* [The problem]:
An exact restatement of the data below, with the pictures removed, is the required answer.
[[ Data for analysis, beginning ]]
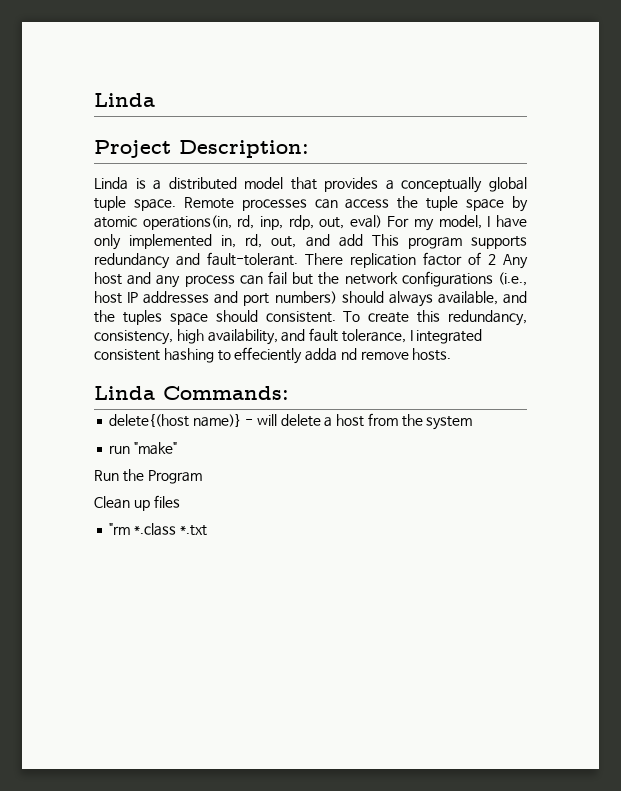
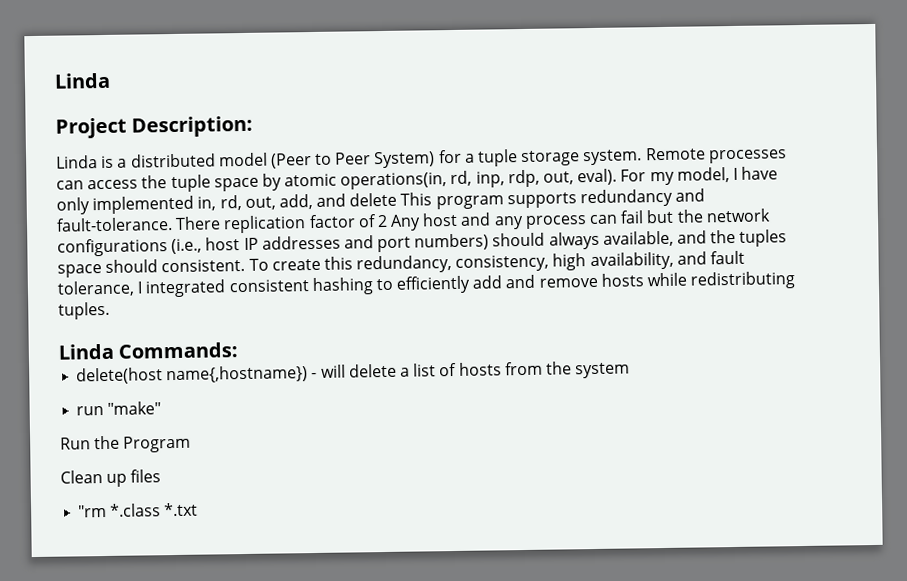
- Linda is a distributed model that provides a conceptually global tuple space.
+ Linda is a distributed model (Peer to Peer System) for a tuple storage system.
- Remote processes can access the tuple space by atomic operations(in, rd, inp, rdp, out, eval) For my model, I have only implemented in, rd, out, and add This program supports redundancy and fault-tolerant.
+ Remote processes can access the tuple space by atomic operations(in, rd, inp, rdp, out, eval). For my model, I have only implemented in, rd, out, add, and delete This program supports redundancy and fault-tolerance.
- To create this redundancy, consistency, high availability, and fault tolerance, I integrated consistent hashing to effeciently adda nd remove hosts.
+ To create this redundancy, consistency, high availability, and fault tolerance, I integrated consistent hashing to efficiently add and remove hosts while redistributing tuples.
- delete{(host name)} - will delete a host from the system
+ delete(host name{,hostname}) - will delete a list of hosts from the system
[[ Data for analysis, end ]]
* [Worked solution]:
- Linda is a distributed model that provides a conceptually global tuple space.
+ Linda is a distributed model (Peer to Peer System) for a tuple storage system.
- Remote processes can access the tuple space by atomic operations(in, rd, inp, rdp, out, eval) For my model, I have only implemented in, rd, out, and add This program supports redundancy and fault-tolerant.
+ Remote processes can access the tuple space by atomic operations(in, rd, inp, rdp, out, eval). For my model, I have only implemented in, rd, out, add, and delete This program supports redundancy and fault-tolerance.
- To create this redundancy, consistency, high availability, and fault tolerance, I integrated consistent hashing to effeciently adda nd remove hosts.
+ To create this redundancy, consistency, high availability, and fault tolerance, I integrated consistent hashing to efficiently add and remove hosts while redistributing tuples.
- delete{(host name)} - will delete a host from the system
+ delete(host name{,hostname}) - will delete a list of hosts from the system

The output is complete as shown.